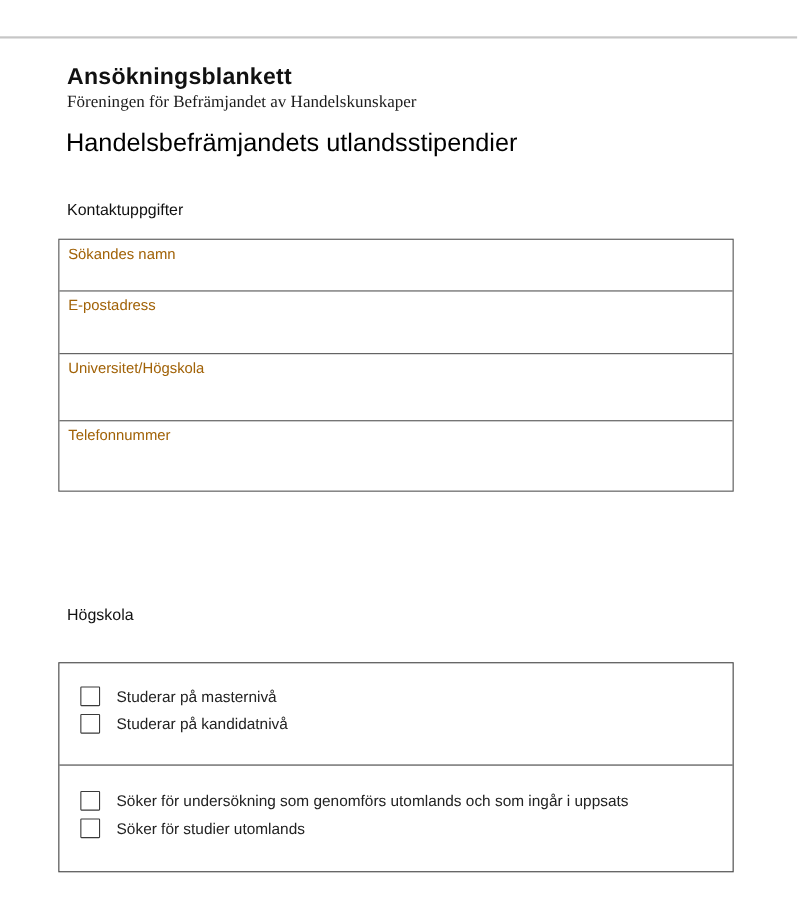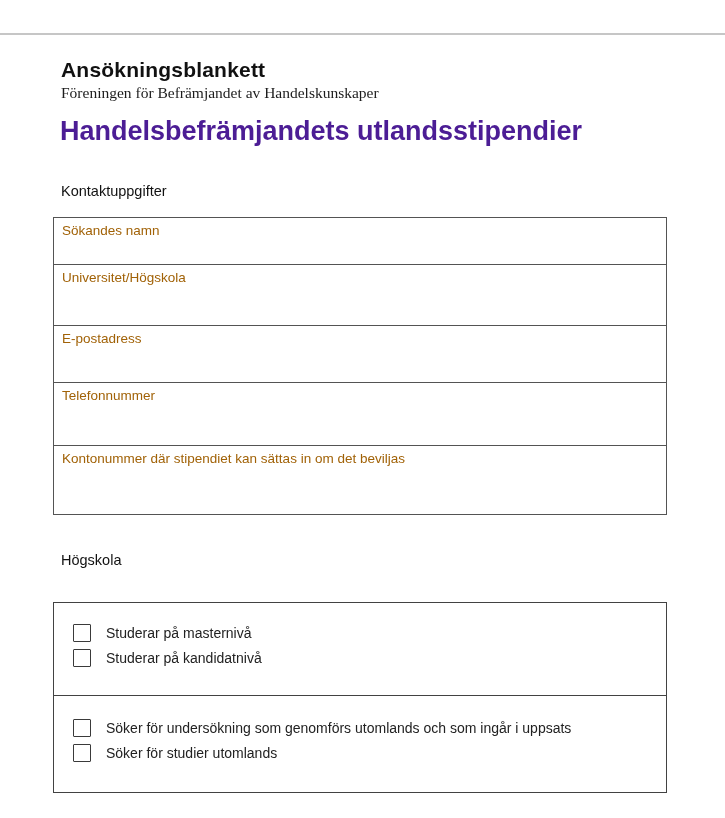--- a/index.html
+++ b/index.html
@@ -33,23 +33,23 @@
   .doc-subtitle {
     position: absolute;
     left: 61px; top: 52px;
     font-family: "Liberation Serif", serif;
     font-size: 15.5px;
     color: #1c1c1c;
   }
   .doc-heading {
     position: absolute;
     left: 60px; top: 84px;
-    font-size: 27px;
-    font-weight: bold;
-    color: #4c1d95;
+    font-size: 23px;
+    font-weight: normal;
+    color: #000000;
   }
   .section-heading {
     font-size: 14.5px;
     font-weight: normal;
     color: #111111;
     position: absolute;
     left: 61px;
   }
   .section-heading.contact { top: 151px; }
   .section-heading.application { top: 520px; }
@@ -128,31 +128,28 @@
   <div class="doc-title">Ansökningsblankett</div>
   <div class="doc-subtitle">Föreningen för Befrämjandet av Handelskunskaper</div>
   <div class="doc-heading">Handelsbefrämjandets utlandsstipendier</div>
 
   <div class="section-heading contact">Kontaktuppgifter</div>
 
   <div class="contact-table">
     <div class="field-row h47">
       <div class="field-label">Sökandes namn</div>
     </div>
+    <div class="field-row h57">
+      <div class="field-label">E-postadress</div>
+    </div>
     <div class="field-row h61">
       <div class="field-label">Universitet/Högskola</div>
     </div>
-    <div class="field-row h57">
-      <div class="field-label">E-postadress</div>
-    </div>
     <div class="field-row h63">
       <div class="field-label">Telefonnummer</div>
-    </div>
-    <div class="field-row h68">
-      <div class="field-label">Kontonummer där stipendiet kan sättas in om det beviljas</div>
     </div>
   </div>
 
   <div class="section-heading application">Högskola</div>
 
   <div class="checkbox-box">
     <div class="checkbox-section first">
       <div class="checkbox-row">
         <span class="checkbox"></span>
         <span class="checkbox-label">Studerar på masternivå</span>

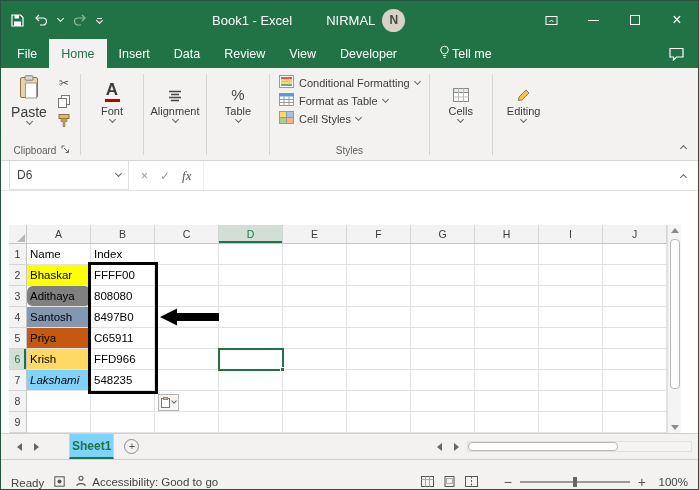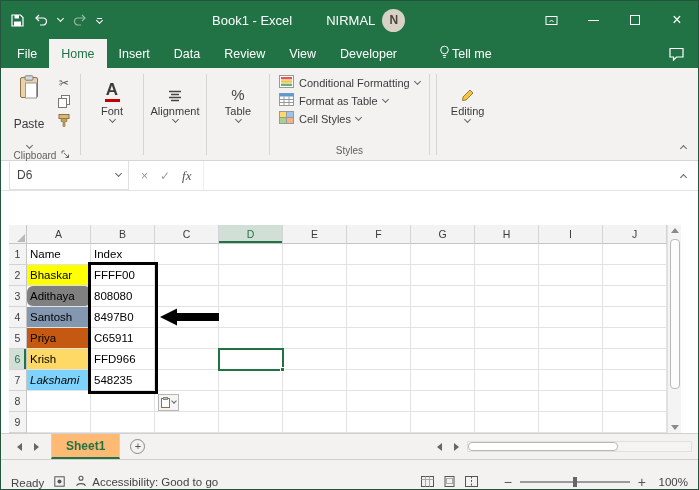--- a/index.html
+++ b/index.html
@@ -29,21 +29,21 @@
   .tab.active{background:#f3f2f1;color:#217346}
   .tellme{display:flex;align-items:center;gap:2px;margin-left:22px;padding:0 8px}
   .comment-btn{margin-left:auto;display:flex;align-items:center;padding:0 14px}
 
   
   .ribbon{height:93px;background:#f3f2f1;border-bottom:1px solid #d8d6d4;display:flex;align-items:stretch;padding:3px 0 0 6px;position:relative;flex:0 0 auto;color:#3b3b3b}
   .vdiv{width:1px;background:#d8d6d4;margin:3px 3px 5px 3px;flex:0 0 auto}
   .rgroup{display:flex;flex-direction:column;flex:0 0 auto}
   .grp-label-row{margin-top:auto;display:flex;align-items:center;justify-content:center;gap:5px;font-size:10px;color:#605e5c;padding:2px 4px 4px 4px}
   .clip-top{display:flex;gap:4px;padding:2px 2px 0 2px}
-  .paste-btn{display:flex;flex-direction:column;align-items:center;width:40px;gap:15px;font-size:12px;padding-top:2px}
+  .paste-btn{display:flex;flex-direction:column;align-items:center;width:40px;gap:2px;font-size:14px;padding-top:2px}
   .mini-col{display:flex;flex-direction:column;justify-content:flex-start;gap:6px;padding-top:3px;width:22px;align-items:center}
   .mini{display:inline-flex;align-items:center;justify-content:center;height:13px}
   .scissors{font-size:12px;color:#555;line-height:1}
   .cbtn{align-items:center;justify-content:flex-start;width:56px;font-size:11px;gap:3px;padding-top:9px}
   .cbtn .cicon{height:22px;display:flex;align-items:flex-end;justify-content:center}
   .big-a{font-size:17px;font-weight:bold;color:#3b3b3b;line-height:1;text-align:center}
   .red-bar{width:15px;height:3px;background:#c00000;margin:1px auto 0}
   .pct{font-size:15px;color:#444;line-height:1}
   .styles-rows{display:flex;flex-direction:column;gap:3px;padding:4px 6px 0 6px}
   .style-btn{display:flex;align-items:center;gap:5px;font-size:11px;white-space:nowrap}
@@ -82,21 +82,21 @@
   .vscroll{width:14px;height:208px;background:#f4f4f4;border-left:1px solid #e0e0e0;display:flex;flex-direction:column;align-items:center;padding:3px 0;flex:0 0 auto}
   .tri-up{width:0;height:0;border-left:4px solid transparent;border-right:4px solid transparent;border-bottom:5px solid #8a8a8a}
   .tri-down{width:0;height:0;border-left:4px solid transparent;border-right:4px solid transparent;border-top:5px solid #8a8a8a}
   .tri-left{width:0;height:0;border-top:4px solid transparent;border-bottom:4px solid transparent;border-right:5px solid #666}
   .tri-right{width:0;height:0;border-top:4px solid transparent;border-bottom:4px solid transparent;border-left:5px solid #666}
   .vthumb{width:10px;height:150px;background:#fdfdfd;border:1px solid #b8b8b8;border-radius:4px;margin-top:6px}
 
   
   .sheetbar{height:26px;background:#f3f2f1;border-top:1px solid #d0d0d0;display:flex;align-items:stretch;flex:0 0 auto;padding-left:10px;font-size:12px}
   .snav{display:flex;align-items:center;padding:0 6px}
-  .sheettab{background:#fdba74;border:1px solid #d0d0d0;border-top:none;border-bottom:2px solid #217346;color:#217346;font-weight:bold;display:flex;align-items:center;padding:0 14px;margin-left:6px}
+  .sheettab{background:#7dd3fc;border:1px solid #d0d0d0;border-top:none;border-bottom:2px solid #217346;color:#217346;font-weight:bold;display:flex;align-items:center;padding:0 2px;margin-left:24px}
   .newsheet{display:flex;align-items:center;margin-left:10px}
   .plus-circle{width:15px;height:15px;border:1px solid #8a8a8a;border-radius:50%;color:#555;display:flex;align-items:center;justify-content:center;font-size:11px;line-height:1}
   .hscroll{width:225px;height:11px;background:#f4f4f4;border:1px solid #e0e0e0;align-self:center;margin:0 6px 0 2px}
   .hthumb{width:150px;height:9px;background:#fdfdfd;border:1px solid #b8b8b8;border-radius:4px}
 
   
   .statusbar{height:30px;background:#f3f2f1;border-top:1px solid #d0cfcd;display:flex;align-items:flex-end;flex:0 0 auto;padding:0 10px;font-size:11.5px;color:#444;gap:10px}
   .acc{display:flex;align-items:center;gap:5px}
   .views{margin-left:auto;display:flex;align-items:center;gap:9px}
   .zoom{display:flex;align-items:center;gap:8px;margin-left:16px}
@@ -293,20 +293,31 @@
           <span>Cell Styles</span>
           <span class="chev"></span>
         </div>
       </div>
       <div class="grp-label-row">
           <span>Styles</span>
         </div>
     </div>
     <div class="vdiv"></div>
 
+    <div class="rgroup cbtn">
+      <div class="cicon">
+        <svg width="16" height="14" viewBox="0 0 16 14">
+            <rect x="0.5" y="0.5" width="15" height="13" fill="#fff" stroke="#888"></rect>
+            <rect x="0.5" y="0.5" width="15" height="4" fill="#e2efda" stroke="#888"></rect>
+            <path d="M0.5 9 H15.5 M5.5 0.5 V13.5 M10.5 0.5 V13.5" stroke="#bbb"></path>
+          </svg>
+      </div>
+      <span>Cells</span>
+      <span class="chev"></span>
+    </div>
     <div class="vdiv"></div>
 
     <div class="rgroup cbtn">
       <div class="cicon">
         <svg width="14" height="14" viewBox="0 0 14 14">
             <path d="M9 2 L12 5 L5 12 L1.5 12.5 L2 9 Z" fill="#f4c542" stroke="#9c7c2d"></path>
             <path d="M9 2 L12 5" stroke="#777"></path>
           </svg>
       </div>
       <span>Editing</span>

——

Everything in the records except the pictures is to be repeated exactly.

Finished task =>
--- a/index.html
+++ b/index.html
@@ -33,23 +33,23 @@
   .doc-subtitle {
     position: absolute;
     left: 61px; top: 52px;
     font-family: "Liberation Serif", serif;
     font-size: 15.5px;
     color: #1c1c1c;
   }
   .doc-heading {
     position: absolute;
     left: 60px; top: 84px;
-    font-size: 27px;
-    font-weight: bold;
-    color: #4c1d95;
+    font-size: 23px;
+    font-weight: normal;
+    color: #000000;
   }
   .section-heading {
     font-size: 14.5px;
     font-weight: normal;
     color: #111111;
     position: absolute;
     left: 61px;
   }
   .section-heading.contact { top: 151px; }
   .section-heading.application { top: 520px; }
@@ -128,31 +128,28 @@
   <div class="doc-title">Ansökningsblankett</div>
   <div class="doc-subtitle">Föreningen för Befrämjandet av Handelskunskaper</div>
   <div class="doc-heading">Handelsbefrämjandets utlandsstipendier</div>
 
   <div class="section-heading contact">Kontaktuppgifter</div>
 
   <div class="contact-table">
     <div class="field-row h47">
       <div class="field-label">Sökandes namn</div>
     </div>
+    <div class="field-row h57">
+      <div class="field-label">E-postadress</div>
+    </div>
     <div class="field-row h61">
       <div class="field-label">Universitet/Högskola</div>
     </div>
-    <div class="field-row h57">
-      <div class="field-label">E-postadress</div>
-    </div>
     <div class="field-row h63">
       <div class="field-label">Telefonnummer</div>
-    </div>
-    <div class="field-row h68">
-      <div class="field-label">Kontonummer där stipendiet kan sättas in om det beviljas</div>
     </div>
   </div>
 
   <div class="section-heading application">Högskola</div>
 
   <div class="checkbox-box">
     <div class="checkbox-section first">
       <div class="checkbox-row">
         <span class="checkbox"></span>
         <span class="checkbox-label">Studerar på masternivå</span>

--- a/index.html
+++ b/index.html
@@ -29,21 +29,21 @@
   .tab.active{background:#f3f2f1;color:#217346}
   .tellme{display:flex;align-items:center;gap:2px;margin-left:22px;padding:0 8px}
   .comment-btn{margin-left:auto;display:flex;align-items:center;padding:0 14px}
 
   
   .ribbon{height:93px;background:#f3f2f1;border-bottom:1px solid #d8d6d4;display:flex;align-items:stretch;padding:3px 0 0 6px;position:relative;flex:0 0 auto;color:#3b3b3b}
   .vdiv{width:1px;background:#d8d6d4;margin:3px 3px 5px 3px;flex:0 0 auto}
   .rgroup{display:flex;flex-direction:column;flex:0 0 auto}
   .grp-label-row{margin-top:auto;display:flex;align-items:center;justify-content:center;gap:5px;font-size:10px;color:#605e5c;padding:2px 4px 4px 4px}
   .clip-top{display:flex;gap:4px;padding:2px 2px 0 2px}
-  .paste-btn{display:flex;flex-direction:column;align-items:center;width:40px;gap:15px;font-size:12px;padding-top:2px}
+  .paste-btn{display:flex;flex-direction:column;align-items:center;width:40px;gap:2px;font-size:14px;padding-top:2px}
   .mini-col{display:flex;flex-direction:column;justify-content:flex-start;gap:6px;padding-top:3px;width:22px;align-items:center}
   .mini{display:inline-flex;align-items:center;justify-content:center;height:13px}
   .scissors{font-size:12px;color:#555;line-height:1}
   .cbtn{align-items:center;justify-content:flex-start;width:56px;font-size:11px;gap:3px;padding-top:9px}
   .cbtn .cicon{height:22px;display:flex;align-items:flex-end;justify-content:center}
   .big-a{font-size:17px;font-weight:bold;color:#3b3b3b;line-height:1;text-align:center}
   .red-bar{width:15px;height:3px;background:#c00000;margin:1px auto 0}
   .pct{font-size:15px;color:#444;line-height:1}
   .styles-rows{display:flex;flex-direction:column;gap:3px;padding:4px 6px 0 6px}
   .style-btn{display:flex;align-items:center;gap:5px;font-size:11px;white-space:nowrap}
@@ -82,21 +82,21 @@
   .vscroll{width:14px;height:208px;background:#f4f4f4;border-left:1px solid #e0e0e0;display:flex;flex-direction:column;align-items:center;padding:3px 0;flex:0 0 auto}
   .tri-up{width:0;height:0;border-left:4px solid transparent;border-right:4px solid transparent;border-bottom:5px solid #8a8a8a}
   .tri-down{width:0;height:0;border-left:4px solid transparent;border-right:4px solid transparent;border-top:5px solid #8a8a8a}
   .tri-left{width:0;height:0;border-top:4px solid transparent;border-bottom:4px solid transparent;border-right:5px solid #666}
   .tri-right{width:0;height:0;border-top:4px solid transparent;border-bottom:4px solid transparent;border-left:5px solid #666}
   .vthumb{width:10px;height:150px;background:#fdfdfd;border:1px solid #b8b8b8;border-radius:4px;margin-top:6px}
 
   
   .sheetbar{height:26px;background:#f3f2f1;border-top:1px solid #d0d0d0;display:flex;align-items:stretch;flex:0 0 auto;padding-left:10px;font-size:12px}
   .snav{display:flex;align-items:center;padding:0 6px}
-  .sheettab{background:#fdba74;border:1px solid #d0d0d0;border-top:none;border-bottom:2px solid #217346;color:#217346;font-weight:bold;display:flex;align-items:center;padding:0 14px;margin-left:6px}
+  .sheettab{background:#7dd3fc;border:1px solid #d0d0d0;border-top:none;border-bottom:2px solid #217346;color:#217346;font-weight:bold;display:flex;align-items:center;padding:0 2px;margin-left:24px}
   .newsheet{display:flex;align-items:center;margin-left:10px}
   .plus-circle{width:15px;height:15px;border:1px solid #8a8a8a;border-radius:50%;color:#555;display:flex;align-items:center;justify-content:center;font-size:11px;line-height:1}
   .hscroll{width:225px;height:11px;background:#f4f4f4;border:1px solid #e0e0e0;align-self:center;margin:0 6px 0 2px}
   .hthumb{width:150px;height:9px;background:#fdfdfd;border:1px solid #b8b8b8;border-radius:4px}
 
   
   .statusbar{height:30px;background:#f3f2f1;border-top:1px solid #d0cfcd;display:flex;align-items:flex-end;flex:0 0 auto;padding:0 10px;font-size:11.5px;color:#444;gap:10px}
   .acc{display:flex;align-items:center;gap:5px}
   .views{margin-left:auto;display:flex;align-items:center;gap:9px}
   .zoom{display:flex;align-items:center;gap:8px;margin-left:16px}
@@ -293,20 +293,31 @@
           <span>Cell Styles</span>
           <span class="chev"></span>
         </div>
       </div>
       <div class="grp-label-row">
           <span>Styles</span>
         </div>
     </div>
     <div class="vdiv"></div>
 
+    <div class="rgroup cbtn">
+      <div class="cicon">
+        <svg width="16" height="14" viewBox="0 0 16 14">
+            <rect x="0.5" y="0.5" width="15" height="13" fill="#fff" stroke="#888"></rect>
+            <rect x="0.5" y="0.5" width="15" height="4" fill="#e2efda" stroke="#888"></rect>
+            <path d="M0.5 9 H15.5 M5.5 0.5 V13.5 M10.5 0.5 V13.5" stroke="#bbb"></path>
+          </svg>
+      </div>
+      <span>Cells</span>
+      <span class="chev"></span>
+    </div>
     <div class="vdiv"></div>
 
     <div class="rgroup cbtn">
       <div class="cicon">
         <svg width="14" height="14" viewBox="0 0 14 14">
             <path d="M9 2 L12 5 L5 12 L1.5 12.5 L2 9 Z" fill="#f4c542" stroke="#9c7c2d"></path>
             <path d="M9 2 L12 5" stroke="#777"></path>
           </svg>
       </div>
       <span>Editing</span>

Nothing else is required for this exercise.